WORKING DATA Block Start
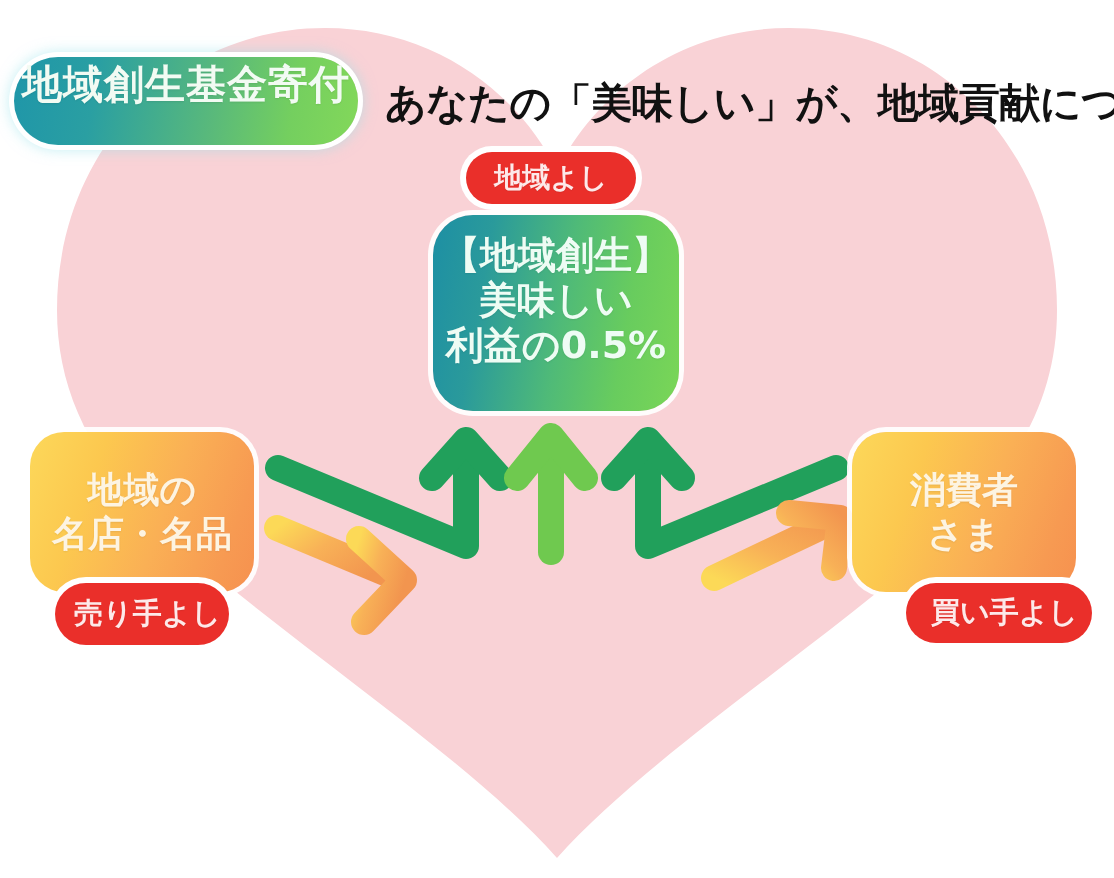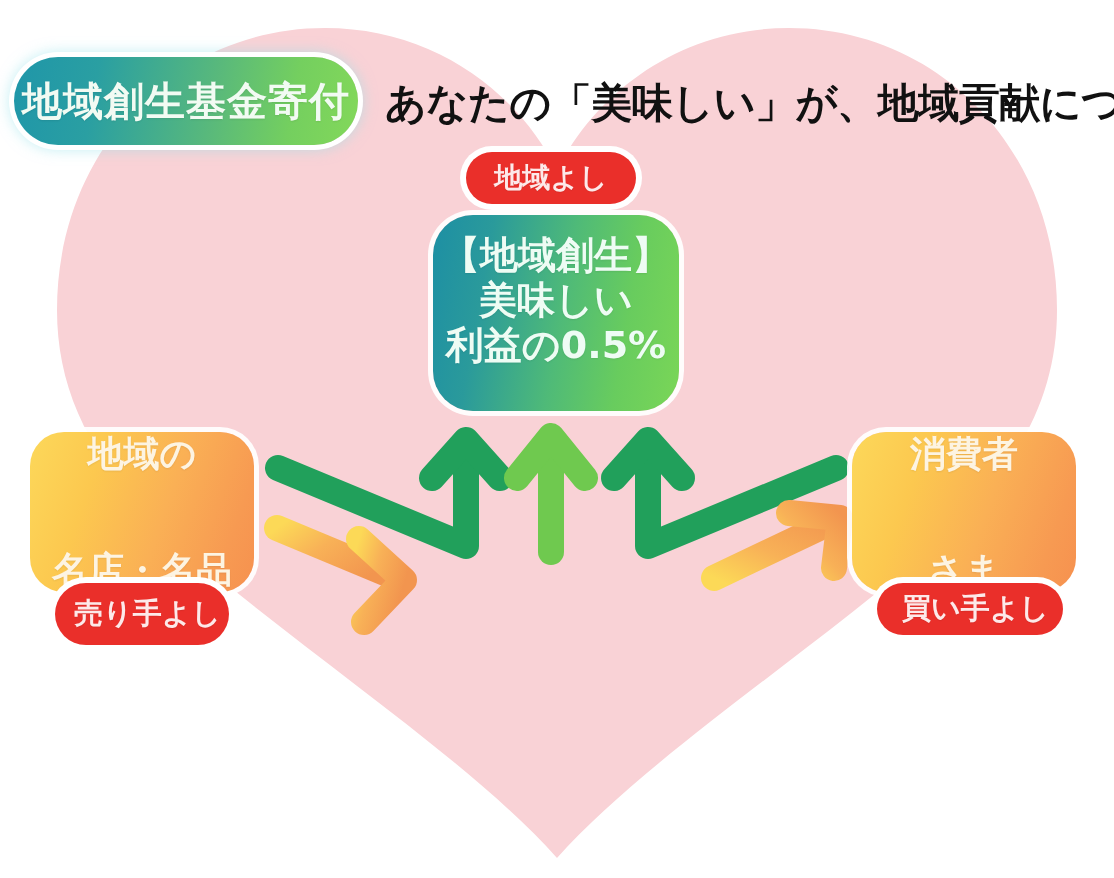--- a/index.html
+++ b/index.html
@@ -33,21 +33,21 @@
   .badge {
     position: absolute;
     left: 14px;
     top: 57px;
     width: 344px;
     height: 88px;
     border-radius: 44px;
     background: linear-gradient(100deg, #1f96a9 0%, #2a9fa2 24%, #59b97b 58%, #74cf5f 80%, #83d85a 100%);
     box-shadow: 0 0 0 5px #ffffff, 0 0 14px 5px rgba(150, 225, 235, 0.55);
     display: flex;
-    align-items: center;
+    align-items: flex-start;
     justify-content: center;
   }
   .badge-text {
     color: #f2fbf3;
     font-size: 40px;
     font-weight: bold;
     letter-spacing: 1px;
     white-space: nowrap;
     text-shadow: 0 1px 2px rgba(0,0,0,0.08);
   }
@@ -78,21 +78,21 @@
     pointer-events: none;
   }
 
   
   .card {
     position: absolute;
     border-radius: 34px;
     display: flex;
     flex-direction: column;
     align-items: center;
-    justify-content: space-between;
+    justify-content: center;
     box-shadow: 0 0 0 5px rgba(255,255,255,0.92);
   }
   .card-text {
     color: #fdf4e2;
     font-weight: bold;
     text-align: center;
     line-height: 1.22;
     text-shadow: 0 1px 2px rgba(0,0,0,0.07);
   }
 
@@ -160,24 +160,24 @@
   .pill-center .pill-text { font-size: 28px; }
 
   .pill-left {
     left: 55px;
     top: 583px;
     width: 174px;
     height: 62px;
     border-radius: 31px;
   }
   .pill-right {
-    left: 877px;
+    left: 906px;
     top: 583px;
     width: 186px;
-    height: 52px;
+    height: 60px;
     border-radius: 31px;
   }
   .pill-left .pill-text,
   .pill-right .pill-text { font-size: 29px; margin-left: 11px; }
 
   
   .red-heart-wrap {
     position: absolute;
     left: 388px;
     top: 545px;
WORKING DATA Block End
WORKING DATA Block Start
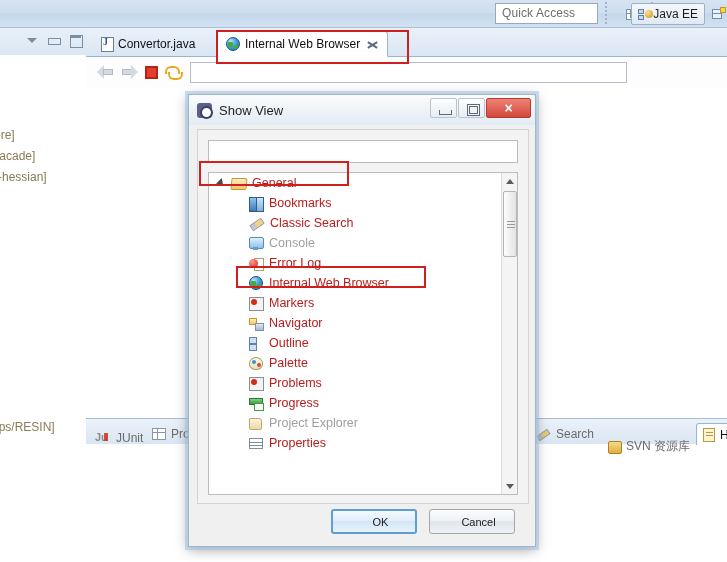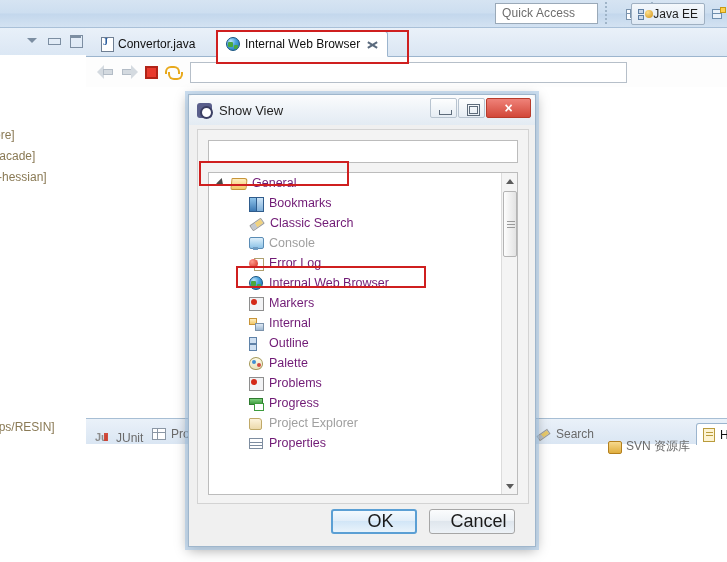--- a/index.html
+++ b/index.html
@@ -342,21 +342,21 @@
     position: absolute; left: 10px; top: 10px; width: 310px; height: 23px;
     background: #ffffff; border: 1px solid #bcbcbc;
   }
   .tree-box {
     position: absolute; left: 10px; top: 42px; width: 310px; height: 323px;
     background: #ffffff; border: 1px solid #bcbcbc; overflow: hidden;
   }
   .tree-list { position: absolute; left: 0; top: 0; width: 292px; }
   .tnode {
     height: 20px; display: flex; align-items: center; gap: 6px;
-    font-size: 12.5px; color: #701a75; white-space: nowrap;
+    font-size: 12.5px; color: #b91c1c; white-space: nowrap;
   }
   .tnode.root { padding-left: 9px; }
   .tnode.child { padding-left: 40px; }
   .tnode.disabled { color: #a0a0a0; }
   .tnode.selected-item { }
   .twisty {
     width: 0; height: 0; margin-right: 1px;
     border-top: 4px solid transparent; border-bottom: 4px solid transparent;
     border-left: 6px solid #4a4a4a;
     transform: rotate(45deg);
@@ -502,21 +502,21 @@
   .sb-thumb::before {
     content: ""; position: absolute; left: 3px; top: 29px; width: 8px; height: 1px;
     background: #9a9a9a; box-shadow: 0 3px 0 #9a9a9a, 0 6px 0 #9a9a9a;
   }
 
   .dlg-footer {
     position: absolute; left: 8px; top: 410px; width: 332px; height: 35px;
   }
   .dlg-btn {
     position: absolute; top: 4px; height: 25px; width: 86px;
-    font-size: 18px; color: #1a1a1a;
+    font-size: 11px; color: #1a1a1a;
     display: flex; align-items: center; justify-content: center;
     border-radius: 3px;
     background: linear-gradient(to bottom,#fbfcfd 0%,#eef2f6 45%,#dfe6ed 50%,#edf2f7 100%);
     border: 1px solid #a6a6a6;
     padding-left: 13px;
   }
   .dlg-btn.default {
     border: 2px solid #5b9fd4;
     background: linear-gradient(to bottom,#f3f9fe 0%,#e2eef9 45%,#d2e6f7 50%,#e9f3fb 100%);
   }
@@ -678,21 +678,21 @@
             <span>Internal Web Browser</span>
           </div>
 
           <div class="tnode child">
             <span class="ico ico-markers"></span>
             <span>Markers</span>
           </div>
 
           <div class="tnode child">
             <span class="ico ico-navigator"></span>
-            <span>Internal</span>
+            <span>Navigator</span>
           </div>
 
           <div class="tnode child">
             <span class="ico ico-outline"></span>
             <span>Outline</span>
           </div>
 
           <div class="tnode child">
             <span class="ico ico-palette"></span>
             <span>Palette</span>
WORKING DATA Block End
Scan the material line by line and report each one that contains "white".

     white-space: nowrap;
-    font-size: 12.5px; color: #701a75; white-space: nowrap;
+    font-size: 12.5px; color: #b91c1c; white-space: nowrap;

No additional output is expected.